**Exercise goal**
All that should appear is the run of lines from the one containing "tax: 8% = 443.48 -> 8% = 491.64" through the end of the records, each repeated exactly.

(Stored records)
_ _ _
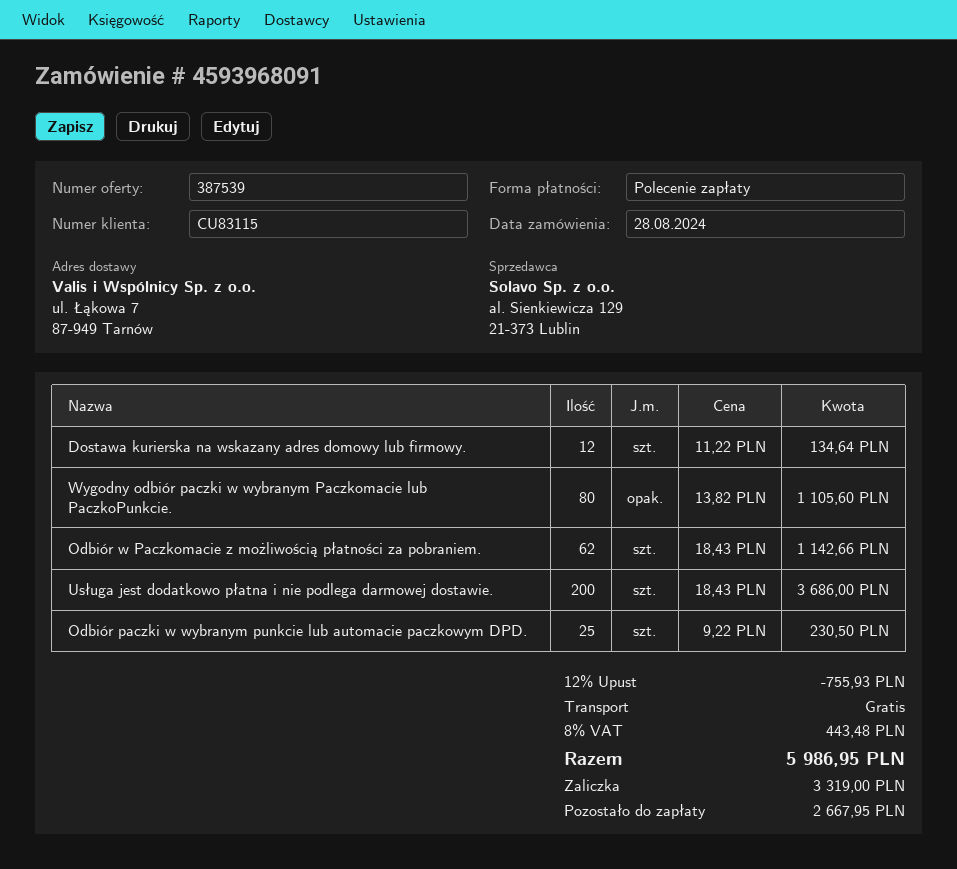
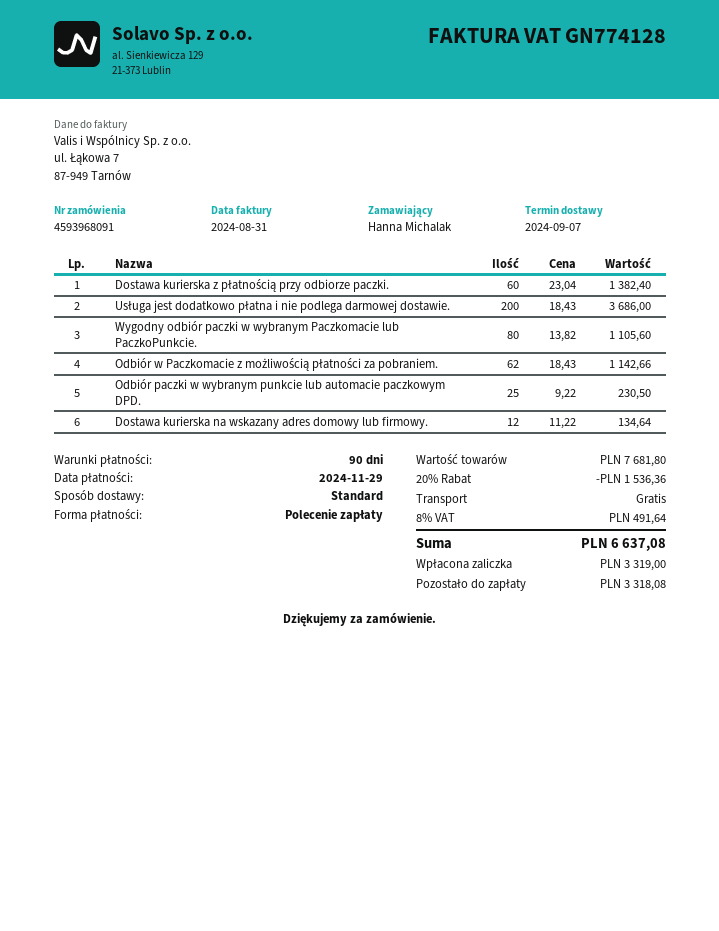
Dostawa kurierska z płatnością przy odbiorze paczki.: none -> 60 x 23.04 = 1382.40
discount: 12% = 755.93 -> 20% = 1536.36
tax: 8% = 443.48 -> 8% = 491.64
total: 5986.95 -> 6637.08
balance: 2667.95 -> 3318.08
_ _ _
**Response to the task**
tax: 8% = 443.48 -> 8% = 491.64
total: 5986.95 -> 6637.08
balance: 2667.95 -> 3318.08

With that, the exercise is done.